• Brief: Would you restate the entries below word for word, leaving out the images?

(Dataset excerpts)
================================

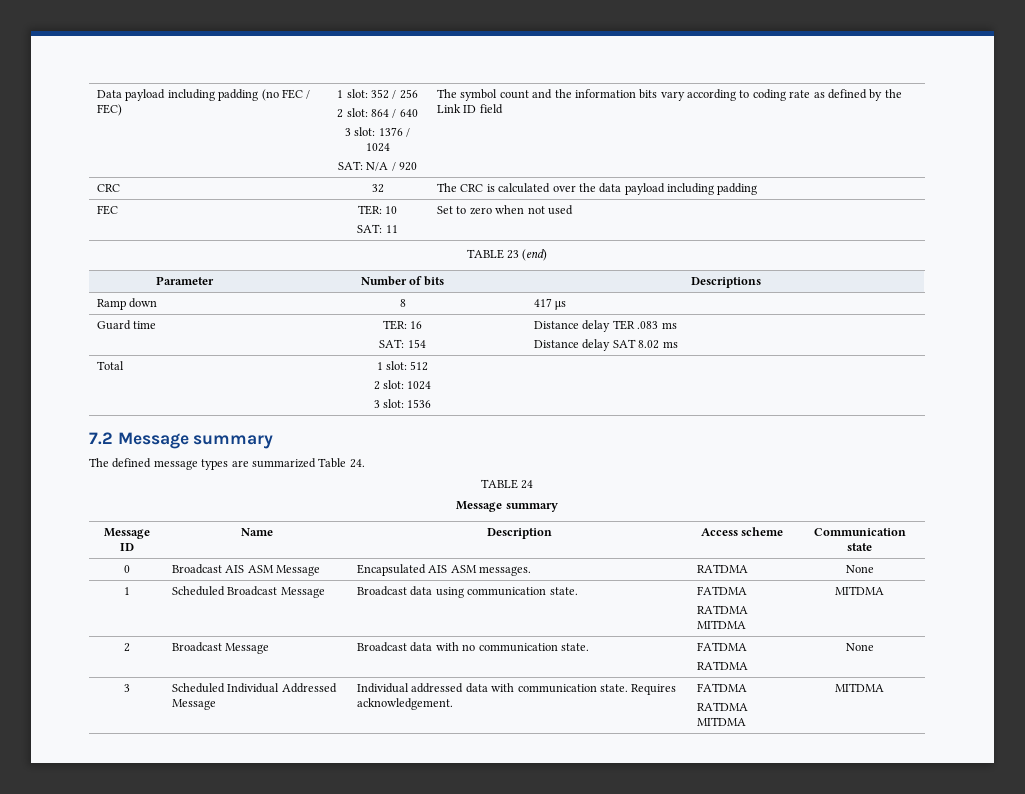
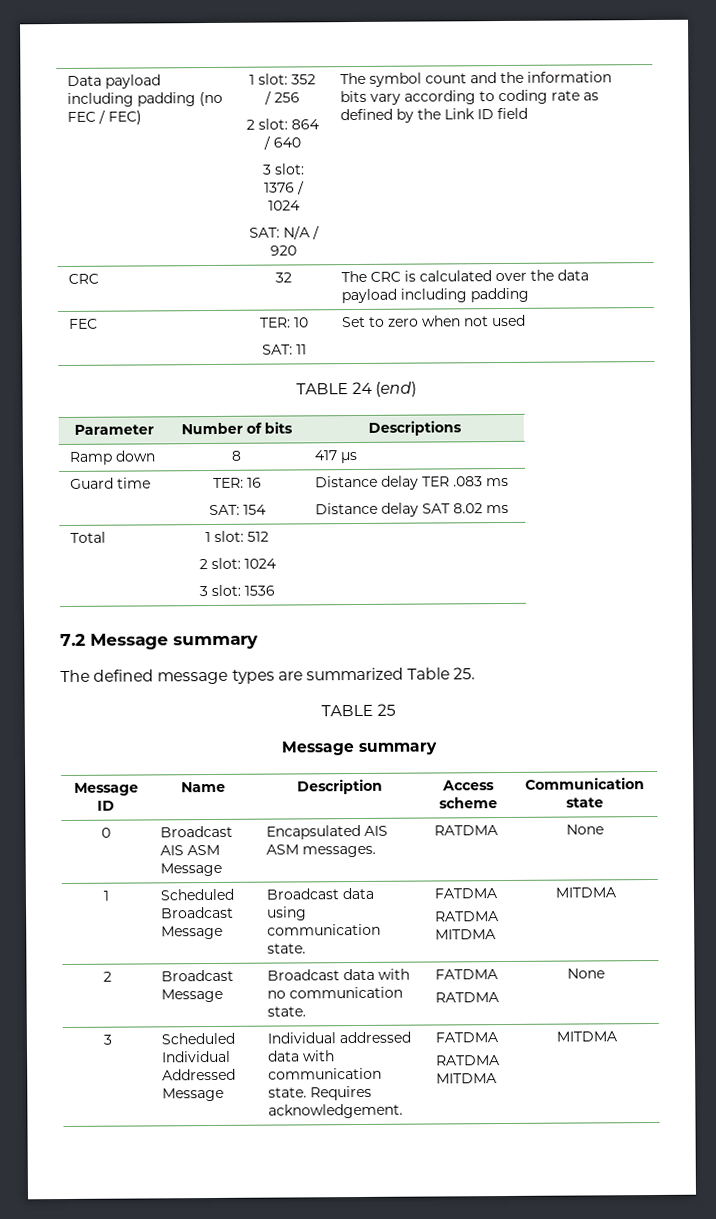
- TABLE 23 (end)
+ TABLE 24 (end)
- The defined message types are summarized Table 24.
- TABLE 24
+ The defined message types are summarized Table 25.
+ TABLE 25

================================

• Answer box:
- TABLE 23 (end)
+ TABLE 24 (end)
- The defined message types are summarized Table 24.
- TABLE 24
+ The defined message types are summarized Table 25.
+ TABLE 25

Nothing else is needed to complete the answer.